In this study, P-CAS showed lower diagnostic ability than C-CAS. Then, we added demographic variables including age, sex, and smoking history which are known to be associated with TED activity. We found that the combination of P-CAS with these demographic factors substantially enhanced the diagnostic performance over that of P-CAS alone. P-CAS combined with age, sex, and smoking demonstrated the highest AUC (0.851), which was higher than that of the C-CAS (0.818), and attained borderline significance. These results suggest that P-CAS is less accurate than C-CAS, but the gap in diagnostic performance can be reduced by incorporating basic demographic factors. In practice, such a combined model may be used as a screening tool, especially in telemedicine, to help identify higher-risk patients for timely referral. It could also serve as a basis for AI tools that combine photographic and demographic data to improve TED activity assessment.

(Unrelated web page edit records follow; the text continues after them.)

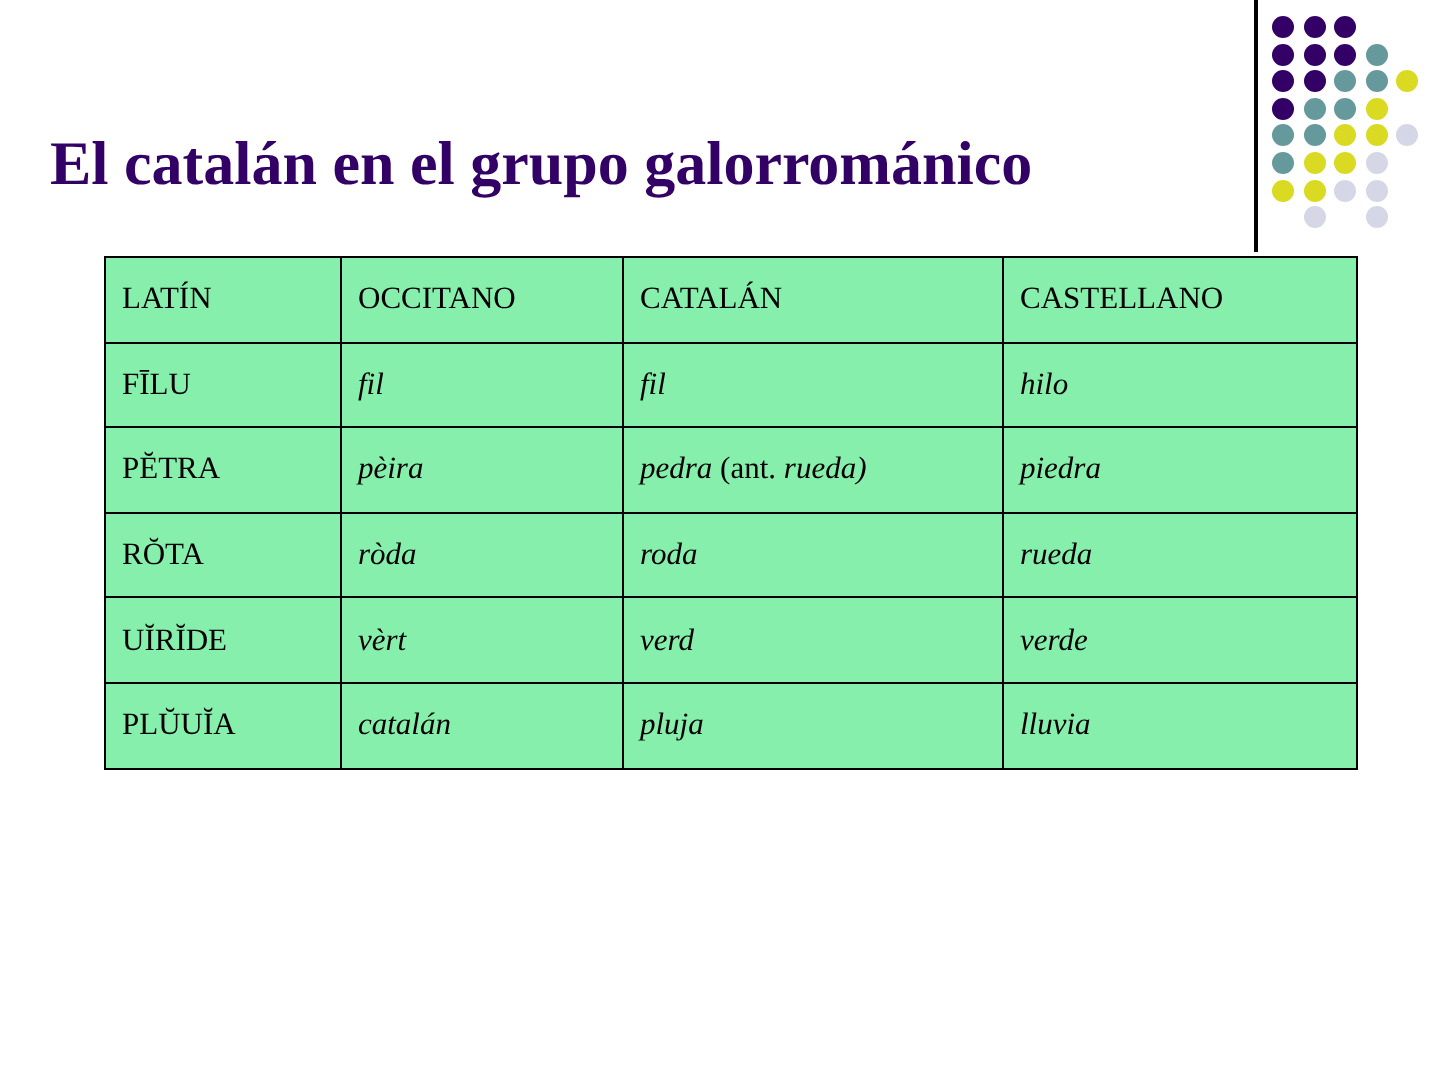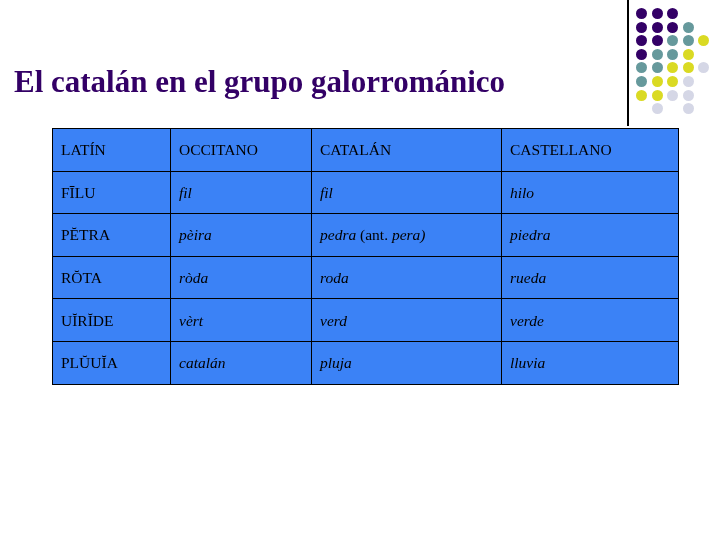--- a/index.html
+++ b/index.html
@@ -43,7 +43,7 @@
   
   #page-title {
     position: absolute;
-    left: 14px;
+    left: 25px;
     top: 62px;
     width: 618px;
     margin: 0;

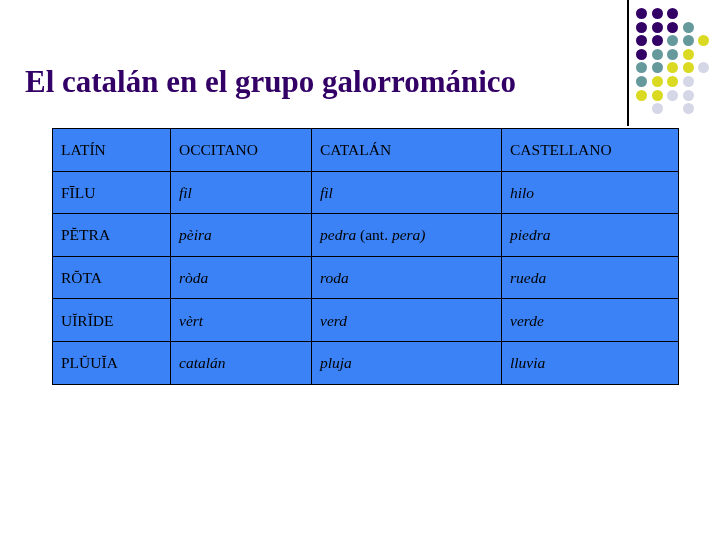--- a/index.html
+++ b/index.html
@@ -64,7 +64,7 @@
     width: 626px;
     border-collapse: collapse;
     table-layout: fixed;
-    background: #3b82f6;
+    background: #86efac;
   }
   #cognate-table td,
   #cognate-table th {

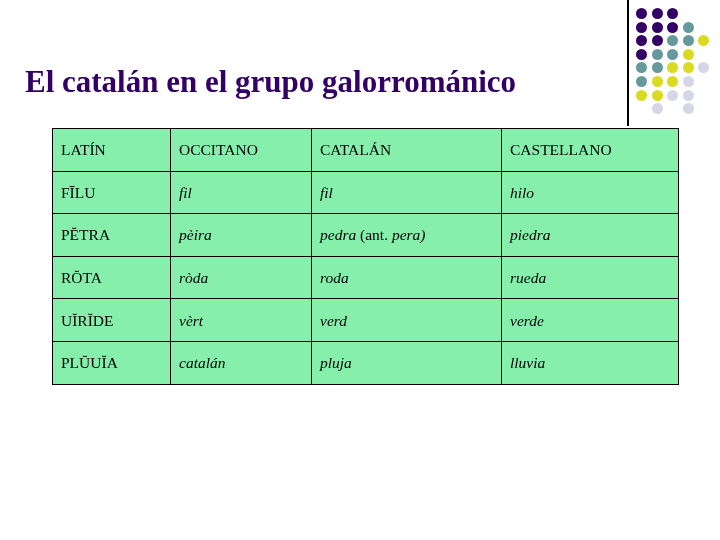--- a/index.html
+++ b/index.html
@@ -172,7 +172,7 @@
       <tr>
         <td class="lat">PĔTRA</td>
         <td class="rom">pèira</td>
-        <td class="rom"><span class="ital">pedra</span><span class="roman"> (ant. </span><span class="ital">pera)</span></td>
+        <td class="rom"><span class="ital">pedra</span><span class="roman"> (ant. </span><span class="ital">rueda)</span></td>
         <td class="rom">piedra</td>
       </tr>
       <tr>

In the current study, the risk factors for active TED were male sex, old age and smoking dose, consistent with previous studies [15]. However, since sex, age, and smoking dose were not independent variables, we performed subgroup analysis according to age. In the younger group, sex, age, and smoking dose were associated with active TED, whereas in the older group, only age and smoking dose were significantly associated with active TED (S1 Table). The effect of sex appeared to decrease with increasing age and accumulation of smokers in the older group. Conversely, in the younger group, the effect of sex was the greatest, and the effect of age and smoking was small. Thus, younger men and older adults with a long history of smoking are more likely to have active TED.
This study has a limitation. Since this study was conducted at a single center and in a single ethnic group (Koreans), which may limit generalizability. Ethnic differences in eyelid anatomy, skin pigmentation, and baseline ocular redness could also affect P-CAS interpretation, underscoring the need for validation in multi-center, multi-ethnic cohorts. The P-CAS was evaluated solely based on the frontal photograph. Multidimensional photographs and slit-lamp images would facilitate a more accurate assessment of the chemosis and caruncle swelling. Because two-dimensional photographs lack depth information, swelling may be overestimated. Future use of three-dimensional imaging could provide a more accurate evaluation of these parameters [14].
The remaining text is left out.